Chat feature TODOs:

Chat feature TODOs:

Immediate

get initial chat box HTML and JS frontend working (no LLM call yet) set up fastAPI backend set up cerebras LLM API call to gpt-oss-120B deploy on production w/ Fly.io ~~ ~~switch to streaming API remove references to non-streaming chat add conversation history support add health check endpoint and CI/CD - keep Fly.io machine warm - add chat logging - stats on chat logging

  • build an evaluation harness for accuracy - Q&A questions about my resume - call backend on each question - log raw responses, latency, errors - output summary report
  • Add RAG with vector embeddings.
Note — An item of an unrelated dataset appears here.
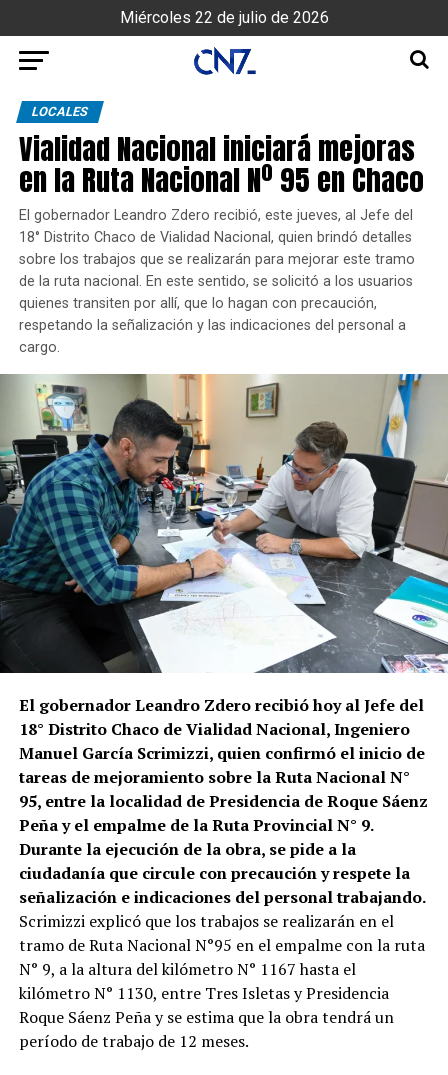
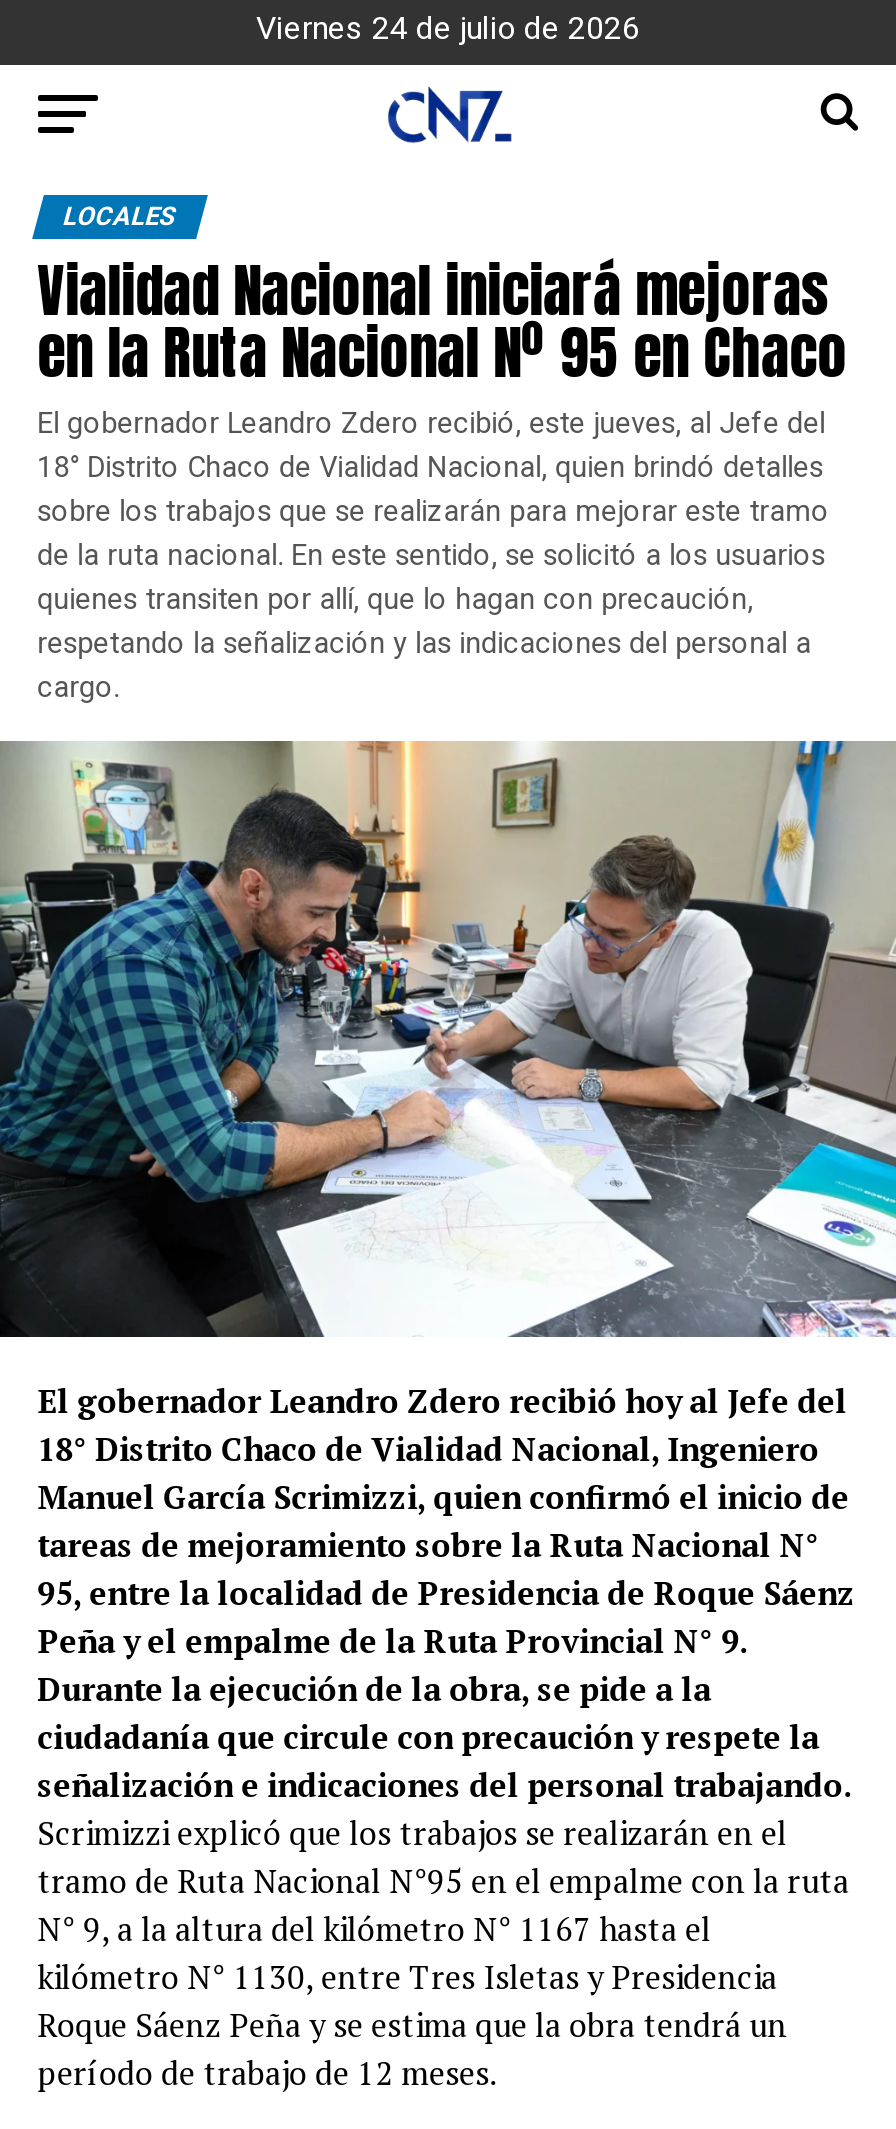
- Miércoles 22 de julio de 2026
+ Viernes 24 de julio de 2026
Should contain
    • all links in the resume so that the chat model has access to them if it needs
    • the code used to create the model chat window so that the model can figure out how it is set up
  • add reranker to RAG setup

Future (major)

  • classifier head that predicts whether a user is asking a question about the resume or not
  • reranker into RAG system
  • add tool-use: turn the setup into an agent with the sdk, tool-use should read relevant documents as needed with bash commands.
  • add live monitoring (tokens/sec, first response latency)
  • make faster
    • dont keep passing conversation history back and forth (store on Fly.io server)
    • Preload KV cache w/ background context whenever a new user accesses the website
      • make sure not to leak info to the HTML frontend
  • make more cost-efficient
    • have fly.io machine start up only when at least one user is on the site (upon entering the site)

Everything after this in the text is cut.